The TPC-E development effort continued to make robust progress in the last two months.  The subcommittee accepted version 0.24 as the current draft specification.  Specific areas which were addressed are:

  • Partitionability of Schema. To facilitate parallel load and incremental growth of the database, it is highly desirable that the database can be loaded in slices which are independent of other slices.  This must be carefully balanced against runtime behavior so that the workload is not prone to trivial scale-out optimizations.
  • Initial Database Load. Generation of the initial database must be able to run in parallel to take advantage of large multi-CPU systems and reduce load time.  In addition, the initial database must match the essential characteristics of the database which is produced by the steady-state runtime.
  • Corrections to ACID Tests. A review of the ACID tests lead to minor revisions and corrections.
  • Transaction Isolation Requirements. Progress was made in determining the isolation level which will be required for each of the transactions in the benchmark.
  • Full Disclosure Requirements Clause.  The FDR requirements clause was written and added to the specification.
  • Transaction Output Parameters. The spec was updated to define precisely which transaction output parameters must be returned to the driver and recorded for post-run processing.

Moving forward, work continues with prototyping and analysis of the overall workload.

 

TPC-DS

The subcommittee has continued its work on developing TPC-DS in the areas of queries, data generator and schema. 

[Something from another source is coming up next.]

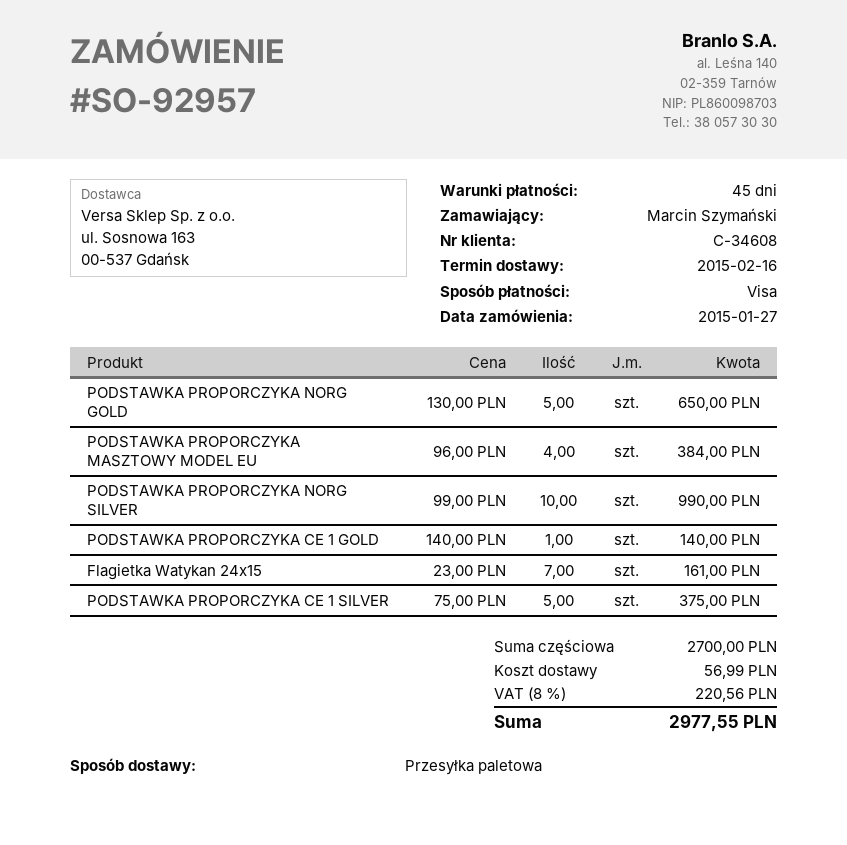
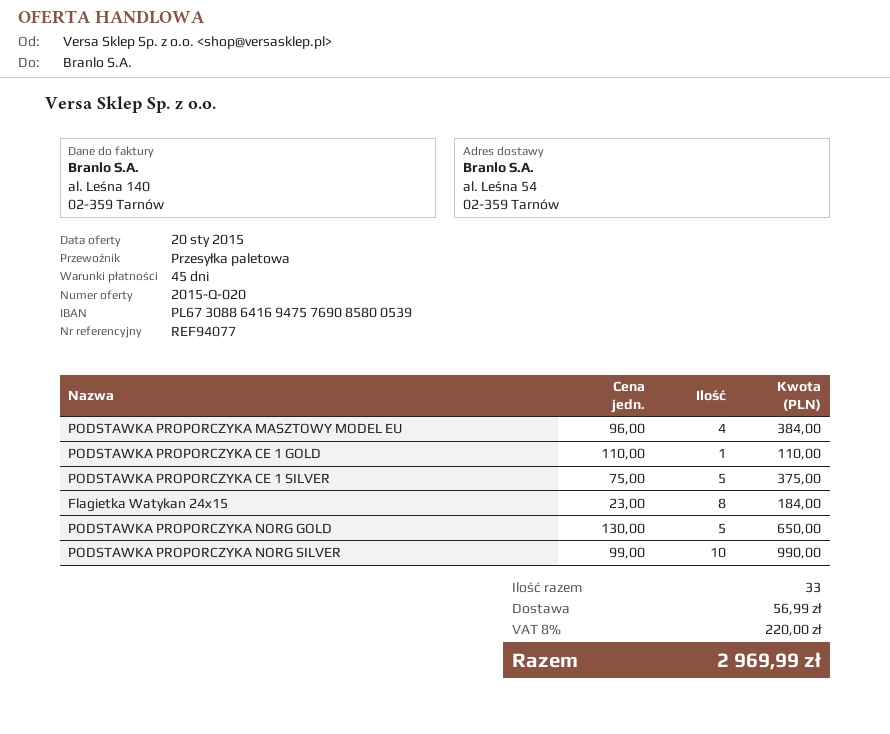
PODSTAWKA PROPORCZYKA CE 1 GOLD: 1 x 140.00 = 140.00 -> 1 x 110.00 = 110.00
Flagietka Watykan 24x15: 7 x 23.00 = 161.00 -> 8 x 23.00 = 184.00
tax: 8% = 220.56 -> 8% = 220.00
total: 2977.55 -> 2969.99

The data generator was advanced to generate NULL values.  Bugs found by members were fixed.  Due to the increased complexity of TPC-DS’ data generator compared to TPC-H’s data generator (it needs many more random numbers), it takes hours to generate the data set of a 100GB database (even if generated in parallel).  This will be addressed.  Four members companies built five 100 GB prototype TPC-DS databases.  Queries were executed against these databases.  Due to the choice of query predicates some of the queries did not return results.  These queries are being investigated.

The schema has been reviewed and cleaned up so that columns are defined consistently across sales channels: column names, column data types and constraints.  Most of the changes do not require changes in the data generator.  However, the ones that do affect the data generator will be integrated as soon as possible.

 

TPC-W

The TPC-W subcommittee has completed reviewing the comments received during the public review phase. TPC-W Version 2 is a web service benchmark consisting of transactions involving database interactions, durable message queue operations, and displaying ACID properties running against a commercial application server. The primary metrics are SIPS (Service Interactions Per Second), Price Performance which is, for example $/SIPS, and the system availability date.

The subcommittee received numerous comments on the TPC-W V2 draft specification.  Almost all comments have been addressed with either revisions or clarifications to the specification. The largest revision is the permission and inclusion of a Clustered configuration.  This inclusion, however, has raised a few additional comments concerning the marketability of Clustered results compared to Non-Clustered results.  The subcommittee is reviewing proposals to ensure the focus of the benchmark remains on the application server system.  

The subcommittee will address the final remaining comments and marketing issues. 

 

Other TPC Activities

Public Relations Committee

The PR Committee continues its work on the campaign to promote the TPC and the TPC benchmarks to the industry. The TPC is in the process of renewing its contract with its PR firm as well as beginning work on a project that will enable the TPC to deliver customized information to its subscribers.

 

Pricing

The TPC Price Subcommittee drafted a pricing specification that can be applied to all TPC benchmarks. The specification does not substantially change what is priced, but the requirements for reporting and ordering are enhanced and strengthened, allowing improved verifiability of pricing. If approved, the pricing specification will be referenced by all existing and future TPC specifications for a consistent methodology.

The pricing specification is currently scheduled for mail ballot in October.